Heaviness. That’s the only word I can think of to describe it. It’s that feeling that shows up unexpectedly every so often. Sometimes it hangs around for awhile, stealing motivation, bringing thoughts of self-doubt and self-loathing with it. I never expect it when it comes, but it shows up enough that I should be able to silence it easily. Instead, I find myself wasting whole days at a time dealing with this darkness. This sadness. This unwelcome companion.
There’s a secret lie we fight to silence. It’s not really secret, we just don’t talk about it. We hold in our sadness and our darkness and we don’t let anyone see the fear and the doubt. It can consume us, eat away at our dreams and goals, maybe even destroy us.
It’s the lie of unworthiness.
It’s the lie that we’re not enough. Will never be enough. There will always be someone better, someone a little more patient, a lot funnier. Someone whose jeans fit better, whose hair doesn’t frizz, who always says the perfect thing at the perfect time. Someone who doesn’t have to fight for every word she writes or fumble her way around a camera to get one decent picture. Someone who is a better friend, a more loving wife, a more devoted mother.
So if there’s always going to be someone better than me, what’s the point in trying? Am I worthy of this life I have if there’s someone else who could live it better?
I’m sitting at a ranch right now. My kids are taking horseback riding lessons and I get a few hours to sit and watch and soak up the sights and smells of the farm. As I look out over this pasture with it’s 21 horses, I can’t help but wonder at the beauty of each horse. They’re all similar: each has four legs, a mane and a tail; they’re all eating grass. They do similar things: trot, canter, flick flies off their bodies. And yet, they’re all so different. Some are bigger and more powerful. Some are patient and gentle. They all have different coloring and patterns. They sound different. But each one is beautiful to me. Beautiful in it’s own way and maybe in it’s own time.
You see, the fact that there will always be someone better than us at something may be true, but it’s not The Truth.
The Truth says we are made in the image of God.
“So God created man in his own image, in the image of God he created him; male and female he created them.” Genesis 1:27
The Truth says God created, knit together, every single one of us and The Truth says we are fully known by the author of life itself.

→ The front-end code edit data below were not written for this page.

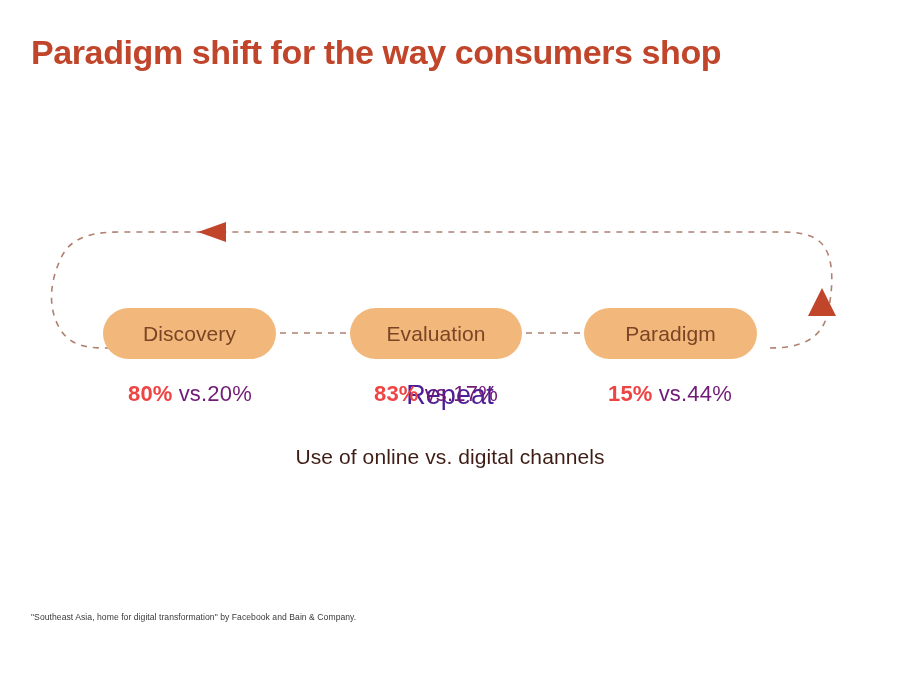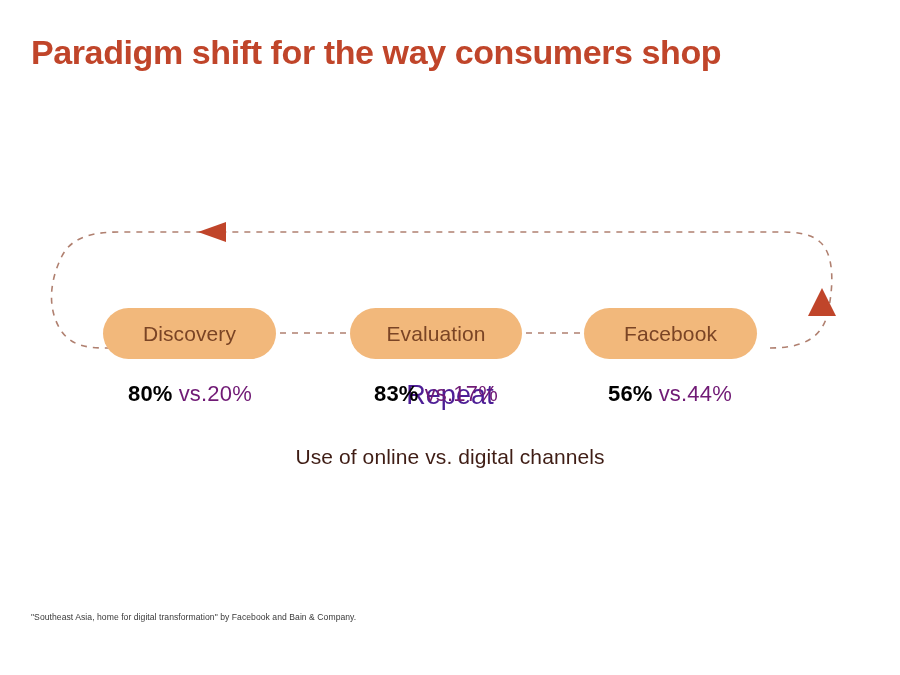--- a/index.html
+++ b/index.html
@@ -176,7 +176,7 @@
     <span class="stage-pill-label">Evaluation</span>
   </div>
   <div class="stage-pill" id="stage-pill-2">
-    <span class="stage-pill-label">Facebook</span>
+    <span class="stage-pill-label">Paradigm</span>
   </div>
 
   <div class="stage-stat" id="stage-stat-0">

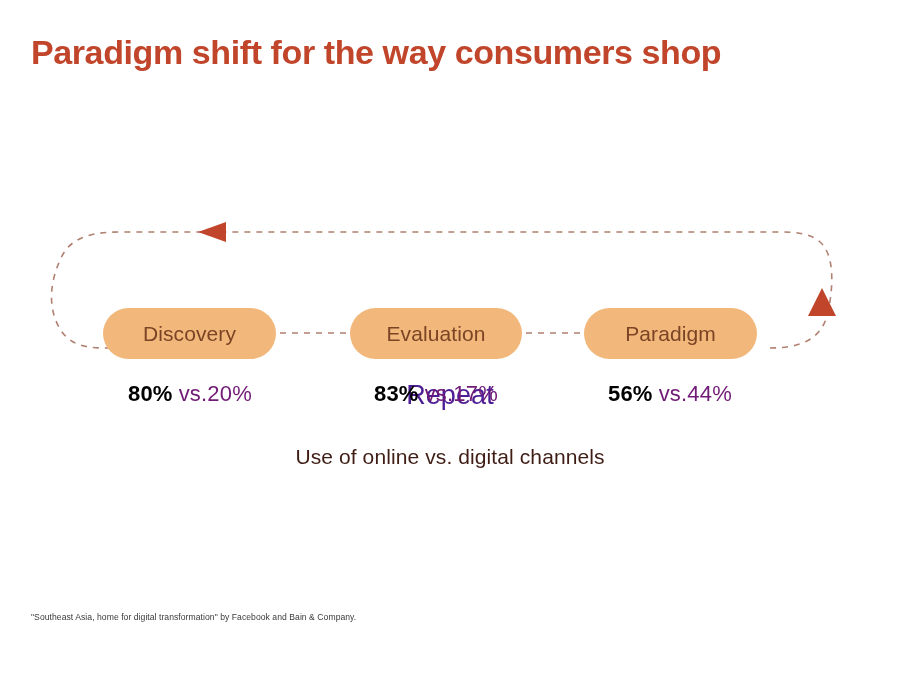--- a/index.html
+++ b/index.html
@@ -101,7 +101,7 @@
   }
   .stat-primary {
     font-weight: bold;
-    color: #000000;
+    color: #ef4444;
     letter-spacing: 0.2px;
   }
   .stat-secondary {

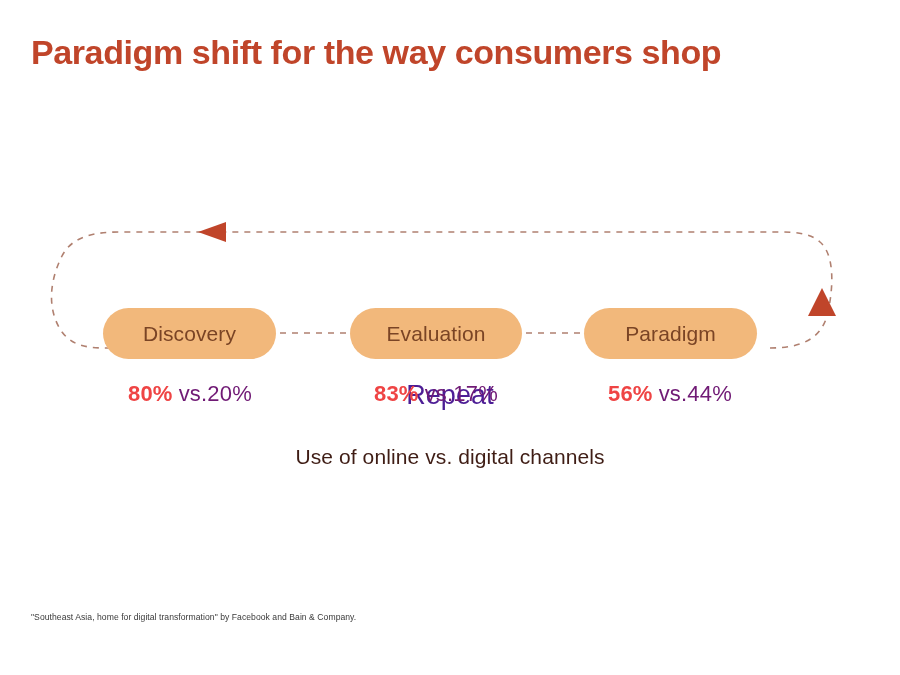--- a/index.html
+++ b/index.html
@@ -188,7 +188,7 @@
     <span class="stat-secondary">vs.17%</span>
   </div>
   <div class="stage-stat" id="stage-stat-2">
-    <span class="stat-primary">56%</span>
+    <span class="stat-primary">15%</span>
     <span class="stat-secondary">vs.44%</span>
   </div>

“Oh yes, you shaped me in my mother’s womb. I thank you, High God— you’re breathtaking! Body and soul, I am marvelously made! I worship in adoration—what a creation! You know me inside and out, you know every bone in my body; You know exactly how I was made, bit by bit, how I was sculpted from nothing into something.” Psalm 139: 13-16 MSG
And if we’ve been created by The Creator, made in His very likeness, then we ARE worthy because He is worthy. We are enough because HE is enough. We are certainly not God, but He is in us, residing with us, healing the brokenness and bringing light to the dark places. He knows every bit of us. Every quirk, every dream and desire, every yearning and stirring of the soul.
So when this heaviness comes, this feeling of unworthiness, we can rest in knowing that God’s got ahold of us. He always has. He sees the triumphs and the joys, the moments of overcoming and victory, but He also knows every doubt, every struggle, every “less than” feeling. And if we pay attention, He shows us that we are loved, cherished, enough, and oh, so worthy.